Cough CPR May Work to Prevent Sudden Cardiac Death

By Jancin, Bruce | Clinical Psychiatry News, January 2004 | Go to article overview

Cough CPR May Work to Prevent Sudden Cardiac Death


Jancin, Bruce, Clinical Psychiatry News


VIENNA -- Properly timed self-resuscitative coughing is a life-saving intervention in patients experiencing sudden circulatory arrest in out-of-hospital settings, Dr. Tadeusz K. Petelenz declared at the annual congress of the European Society of Cardiology.

Teaching patients who are at increased risk for sudden cardiac death to recognize the prodromal symptoms and employ cough CPR is simple and inexpensive.

These are skills that should be widely taught, Dr. Petelenz said.

The reason they're not is that very few physicians are familiar with cough CPR because the principal supporting animal and human research was published back in the 1960s and 1970s, according to Dr. Petelenz, who is professor of cardiology at the Silesian Medical School in Katowice, Poland.

Together with American colleagues at the University of Utah, Salt Lake City, and the University of California, Los Angeles, the Polish cardiologist is on a mission to spread the word on cough CPR.

Here's how it works: A patient experiencing sudden circulatory arrest due to ventricular fibrillation or other causes typically has a 20-to 30-second prodromal period prior to loss of consciousness.

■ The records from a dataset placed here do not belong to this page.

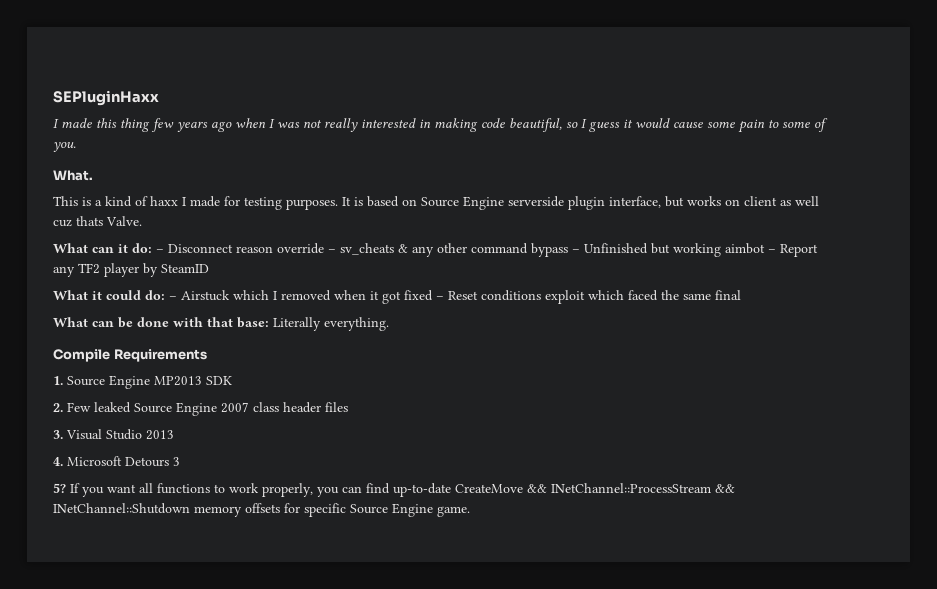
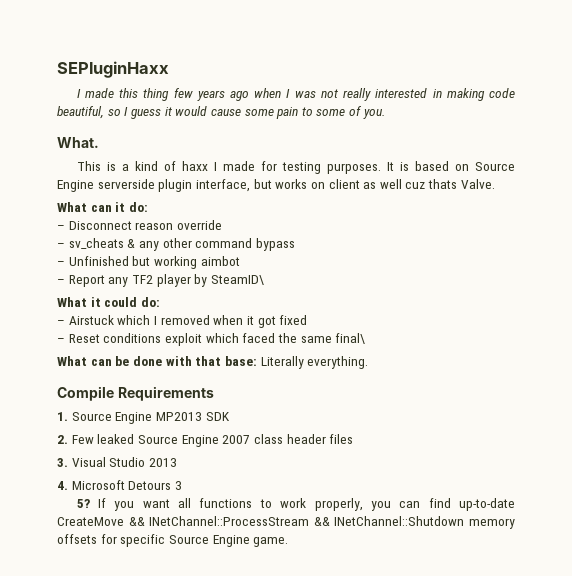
(152, 248) none -> (148, 207) //
(324, 248) none -> (222, 225) //
(568, 250) none -> (295, 244) //
(765, 248) none -> (240, 261) //
[161,264,209,273] SteamID -> [210,275,264,285] SteamID\
(165, 295) none -> (160, 302) //
(433, 295) none -> (308, 320) //
[715,290,741,300] final -> [335,333,366,344] final\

This prodrome is marked by sudden onset of dizziness, shortness of breath, nausea, inappropriate sweating, and/or sudden weakness.

If cough CPR can be initiated during this window, the patient can maintain consciousness and call for help.

Animal studies demonstrate that forceful rhythmic coughing causes a sharp upswing in pressure in the heart, lungs, and thoracic blood vessels.

With each cough, blood is expressed from the lungs through the inert left atrium of the fibrillating heart and then out into the aorta.

From there the blood is pushed out of the thorax and selectively directed to vascular beds served by low-pressure veins.

With each deep inspiration between coughs, blood is drawn along a pressure gradient from the relatively high-pressure aorta through the right heart chambers and into the pulmonary vessels and coronary arteries, Dr. …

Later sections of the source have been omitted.